1. Introduction
Since the advent of digital video technology in the late 1980s, the amount of video data delivered over the global communication network has been increasing constantly. Recent data show that video accounted for 75% of the Internet Protocol traffic in 2017 and it is forecast to exceed 80% in 2022 [
1].
Video compression schemes are thus essential for significantly reducing the data capacity for storage, or the data bandwidth for transmission of such big data. Those are the motivations behind the over 30 years of development of video coding standards in ITU (since H.261 in 1988) and in ISO (since MPEG-1 in 1993).
The current state-of-the-art video coding standards in the context of ITU, ISO and industrial fora are: High Efficiency Video Coding (HEVC/H.265), Essential Video Coding (EVC), Versatile Video Coding (VVC/H.266), and AV1. HEVC/H.265 is the joint ISO/ITU video coding standard finalized in 04/2013 [
2]. EVC is the ISO video coding standard at the stage of Final Draft International Standard and scheduled for finalization in 2020 [
3]. VVC/H.266 is the joint ISO/ITU video coding standard at the stage of Final Draft International Standard and is scheduled for finalization in 2020 [
4]. AOM AV1 is an open specification from the industrial forum Alliance for Open Media.
Ohm et al. [
5] published in 2012 a study of the state-of-the-art video codecs, comparing MPEG-2/H.262, H.263, MPEG-4, AVC/H.264 with the most recent standard HEVC/H.265 that was published in 2013. The main outcomes were the usage of 50% less bitrate of HEVC with respect to AVC for the same Peak Signal to Noise Ratio (PSNR), and an even higher subjective quality improvement.
Similarly, Dissanayake and Abeyrathna [
6] in 2015 compared the bitrate/quality performance of AVC and HEVC in a broadcast environment, taking into account also the increase in processing complexity to achieve the 50% saving in bitrate of HEVC.
Gros et al. [
7] in 2013 extended the comparison to AVC, HEVC and the proprietary codec VP9 published in 2013, the same year as HEVC. The paper reported bitrate savings for HEVC of 39% over AVC and 43% over VP9. The paper also reported a coding efficiency for VP9 inferior to both AVC by 8.4% and HEVC by 79.4% in terms of average bitrate overhead at the same objective quality, with a processing complexity greater by a factor 100 when comparing VP9 and x264 (open source AVC), and lower by a factor 7 when comparing VP9 and HM (reference HEVC).
Barman and Martini [
8] in 2017 presented an objective evaluation of the eight most popular games encoded using AVC, HEVC, and VP9 encoders for live game video streaming applications.

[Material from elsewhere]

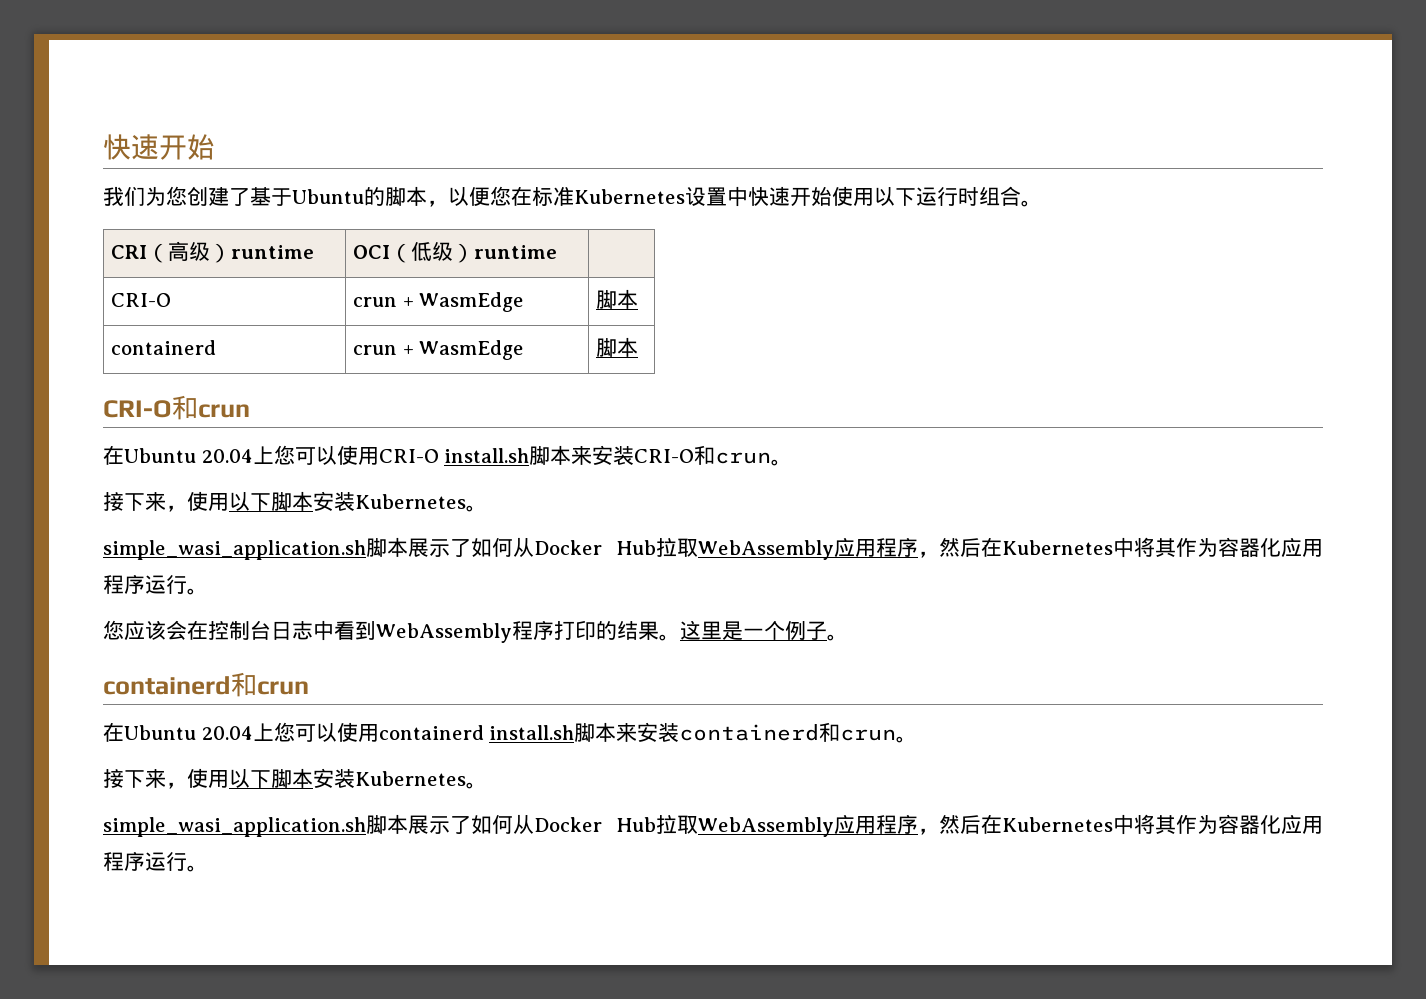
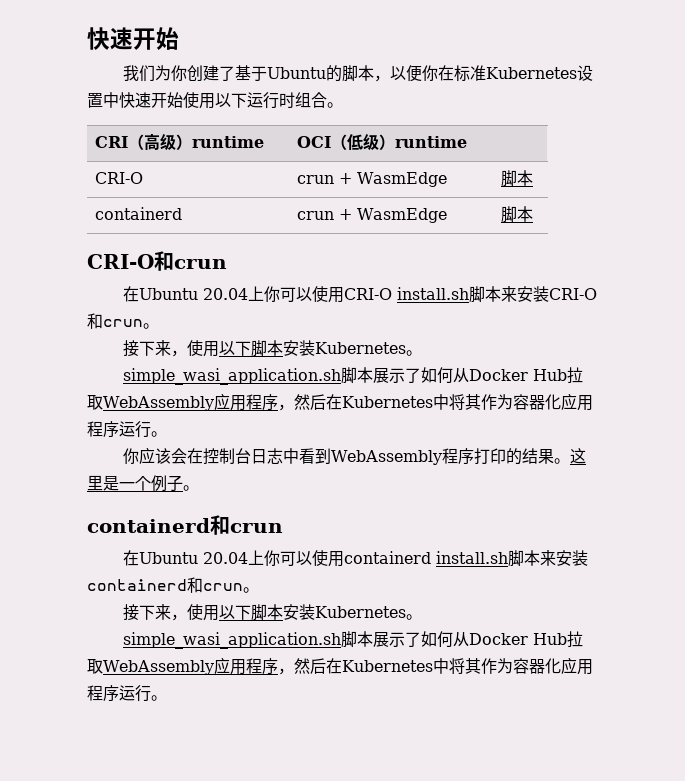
[166,186,187,206] 您 -> [171,65,188,81] 你
[490,186,511,206] 您 -> [422,65,439,81] 你
[273,445,295,465] 您 -> [264,286,281,302] 你
[103,620,124,640] 您 -> [123,448,140,464] 你
[273,722,295,742] 您 -> [264,550,281,566] 你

The results are reported in terms of three objective video quality metrics (PSNR, SSIM, VIFp), Bjontegaard-Delta Bit-Rate (BD-BR) analysis, and encoding time. HEVC provided the best compression efficiency in terms of BD-BR analysis, with an encoding time being three times slower than AVC, and AVC provided better compression than VP9 with an encoding time four times faster than VP9.
Gros et al. [
9] in 2018 further extended the comparison to HEVC, JEM (preliminary model for VVC), VP9 (proprietary), and AV1 (AOM open evolution of VP9). The authors obtained the following results: AV1 achieved an average bitrate savings of 17% relative to VP9 at the cost of a factor 117 in encoder run time. JEM (model for VVC) achieved an average bitrate saving of 30% relative to HEVC at the cost of a factor of 11 in encoder run time. AV1 produced an average bitrate overhead of more than 100% relative to JEM at the same objective reconstruction quality besides a factor of three in encoder run time. Even in a two-pass rate-control mode, AV1 had an overhead of 55% relative to JEM (VVC) and 10% relative to HEVC.
In a different direction, Katsavounidis and Guo [
10] in 2018 presented a new methodology for an objective comparison of video codecs. Using Video Multimethod Assessment Fusion (VMAF), an open-source perceptual video quality metric, the paper proposes a visual perceptual optimization of any video codec in terms of PSNR and VMAF. The methodology is applied to encoder implementations of AVC, HEVC, and VP9. The paper reports advantages and disadvantages of different encoders for different bitrate/quality ranges and for a variety of contents.
This work presents a methodology for modeling the performances of video codecs. The modeling and comparison are based on the estimation of the Rate Distortion (RD) curves for each of the video codecs using experimental data from a set of video sequences at the same spatial resolution, in terms of Bitrate (BR) and PSNR. The methodology was applied in order to compare the performances of three different video codecs: MPEG-H HEVC/H.265, MPEG-5 EVC, MPEG-I VVC/H.266, by using six video sequences at Ultra HD (UHD) resolution. The modeling and comparison of these state-of-the-art video codecs are achieved by first studying the behavior of the codecs in terms of BR and PSNR variations depending on the Quantization Parameter (QP) values and under similar encoding configurations, and then studying an averaged model for each video codec for a set of sequences at the same spatial resolution. Using such modeling of different video codecs in terms of RD curves, it is possible to compare their performances in terms of Bitrate difference at the same PSNR, or PSNR difference at the same BR.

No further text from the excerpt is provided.